Although the mathematical theory based on the binocular stereoscopic 3D reconstruction method is perfect, it has great advantages compared to other methods, and binocular stereo vision has a mature and reliable implementation, but the existing embodiment is for a large-scale scene. There are few applications for 3D reconstruction, and there are still many defects and shortcomings in detail [4, 7, 14]. There are still many challenges, such as insufficient calibration space and insufficient matching accuracy in the process of large-scale scene reconstruction [15]. In view of the shortcomings of the above-mentioned 3-D reconstruction methods based on binocular stereo vision, this paper optimizes and improves the original 3-D reconstruction methods [13]. Firstly, when the camera calibration is performed, the calibration pole is selected as the calibration mark. This method overcomes the problem of too small checkerboards. Using calibration rods can expand the space that can be calibrated, and is cheaper than using checkerboards. Then, in order to ensure the speed and precision of the stereo matching, based on the traditional matching cost function, the weighted least squares filter(WLSF) method is used to optimize the obtained initial depth map, which can greatly improve the matching accuracy under the premise of ensuring matching efficiency [3]. Finally, the reconstruction of the point cloud is carried out, and the three-dimensional coordinates of the point cloud are calculated by the similar triangle method, and finally the dense point cloud of the large-scale scene is obtained [12, 19].

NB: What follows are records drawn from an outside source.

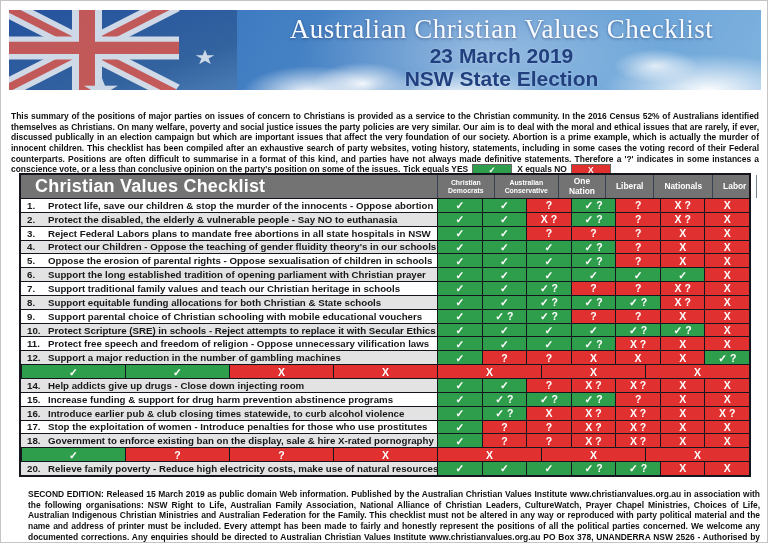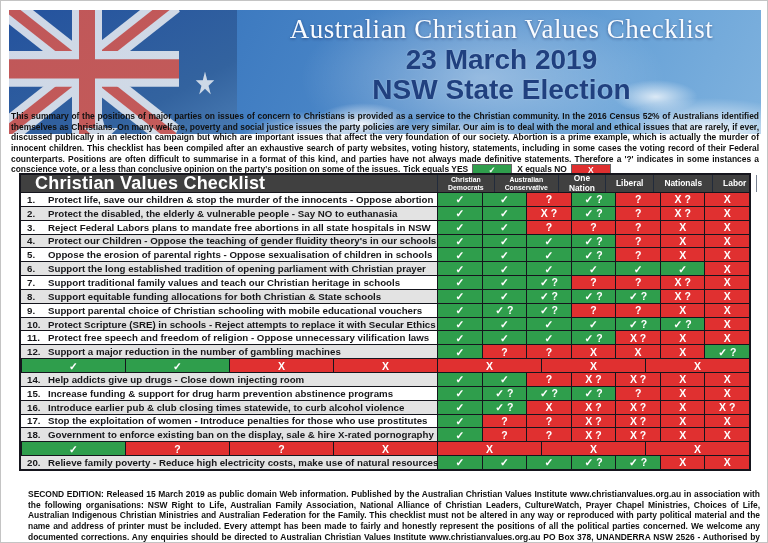--- a/index.html
+++ b/index.html
@@ -1,48 +1,48 @@
 <!DOCTYPE html>
 <html><head>
 <meta charset="utf-8">
 <style>
   html,body{margin:0;padding:0;background:#888;}
   .page{position:relative;width:768px;height:543px;background:#fff;border:1px solid #c4c4c4;
         box-sizing:border-box;font-family:"Liberation Sans",sans-serif;overflow:hidden;}
 
   
-  .banner{position:absolute;left:8px;top:9px;width:752px;height:124px;overflow:hidden;
+  .banner{position:absolute;left:8px;top:9px;width:752px;height:80px;overflow:hidden;
           background:linear-gradient(115deg,#2f66ad 0%,#3d7ac0 28%,#4f8bca 55%,#6ba4d8 80%,#7fb2de 100%);}
   .banner::before{content:"";position:absolute;inset:0;
           background:radial-gradient(ellipse 260px 120px at 63% 55%,rgba(255,255,255,.38),rgba(255,255,255,0) 70%);}
   .banner::after{content:"";position:absolute;inset:0;pointer-events:none;background:
           radial-gradient(ellipse 95px 38px at 40% 104%,rgba(255,255,255,.97),rgba(255,255,255,0) 72%),
           radial-gradient(ellipse 70px 30px at 47% 92%,rgba(255,255,255,.9),rgba(255,255,255,0) 70%),
           radial-gradient(ellipse 120px 42px at 60% 110%,rgba(255,255,255,.95),rgba(255,255,255,0) 72%),
           radial-gradient(ellipse 140px 48px at 93% 100%,rgba(255,255,255,.97),rgba(255,255,255,0) 75%),
           radial-gradient(ellipse 60px 24px at 86% 70%,rgba(255,255,255,.75),rgba(255,255,255,0) 70%);}
   .flag{position:absolute;left:0;top:0;height:100%;width:228px;}
   .banner-text{position:absolute;left:240px;top:4px;width:505px;text-align:center;z-index:2;}
   .banner-title{font-family:"Liberation Serif",serif;font-size:27px;letter-spacing:.5px;color:#f8fbff;
                 text-shadow:0 1px 3px rgba(10,20,70,.45);white-space:nowrap;}
-  .banner-date,.banner-election{font-size:28px;font-weight:bold;color:#20407f;line-height:1.08;
+  .banner-date,.banner-election{font-size:21px;font-weight:bold;color:#20407f;line-height:1.08;
                 text-shadow:0 0 2px rgba(255,255,255,.4);}
 
   
   .intro{position:absolute;left:10px;top:110px;width:748px;margin:0;font-size:8.45px;line-height:1.26;
          font-weight:600;color:#101010;text-align:justify;}
   .legend-label{margin-left:3px;}
   .legend-box{display:inline-block;width:38px;height:10px;line-height:10px;text-align:center;color:#fff;
               font-weight:bold;font-size:8.5px;vertical-align:-1px;margin:0 2px 0 4px;border:1px solid #666;}
   .legend-box.yes{background:#2f9e4c;}
   .legend-box.no{background:#e03030;}
 
   
   .cvtable{position:absolute;left:18px;top:172px;width:732px;border:2px solid #15151d;box-sizing:border-box;}
-  .thead{display:flex;height:17px;background:#404040;}
+  .thead{display:flex;height:23px;background:#737373;}
   .title-cell{flex:0 0 416px;display:flex;align-items:center;padding-left:14px;box-sizing:border-box;
               color:#fff;font-size:18px;font-weight:bold;letter-spacing:.2px;}
   .pcell{flex:1;display:flex;align-items:center;justify-content:center;text-align:center;color:#fff;
          font-weight:bold;font-size:8.4px;line-height:1.1;border-left:1px solid rgba(10,25,55,.55);
          padding:0 10px;box-sizing:border-box;}
   .pcell.sm{font-size:6.9px;}
   .rows{}
   .row{display:flex;height:13.85px;background:#fff;}
   .row.alt{background:#e3e3e3;}
   .issue{flex:0 0 416px;display:flex;align-items:center;border-top:1px solid #15151d;box-sizing:border-box;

In detail, this paper provides the following key insights: Compared to reconstructing small objects, large-scale scene reconstruction based on binocular vision requires some improvement in the calibration and matching algorithms to prevent outliers from occurring in the resulting 3D model. For the binocular vision algorithm, smoothing the accurate depth map can effectively reduce the errors contained in the reconstructed 3D model.

2 Methodology

2.1 Technical approach for accurate 3-D reconstruction process

The Fig. 1 shows the flowchart of large-scale scene reconstruction. The improved calibration method was proposed to large-scale scene which used the calibration rod instead of the traditional checkerboard. The weight least squares filtering was used to refine the depth map. Finally, the points cloud was been recovered after camera calibration and stereo matching steps. Recovery the dense point clouds is a core issue in binocular vision algorithms, and a number of scholars have study about this topic. In the following text, we will discuss the key steps of the algorithm of points clouds reconstruction, which are the camera calibration and stereo matching algorithms.

Fig. 1
figure 1

Flowchart of large-scale scene reconstruction

2.2 Improved calibration algorithm using POLAR correction

There have many camera calibration methods such as Direct linear transformation(DLT) calibration, Radial alignment constraint(RAC) calibration and Zhang’s calibration and so on. Zhang’s calibration method is widely used in practical calibration experiments because of its simple calibration process and high accuracy. The chessboard grid is used to calibrate large-scale scenes, as shown in the Fig. 2.

Fig. 2
figure 2

Checkerboard calibration picture in a large-scale scene

In calibration experiments, we used standard checkerboard to calibrate, however, we found that was difficult to cover the whole calibration space for checkerboard. This is because the long baseline of binocular camera used in large-scale scenes. Because of the limited resolution of the camera, it is difficult to recognize corners when the checkerboard is far from the camera in large-scale scenes. Thus, it is difficult to accomplish calibration experiments in large-scale scenes using standard chessboard grids.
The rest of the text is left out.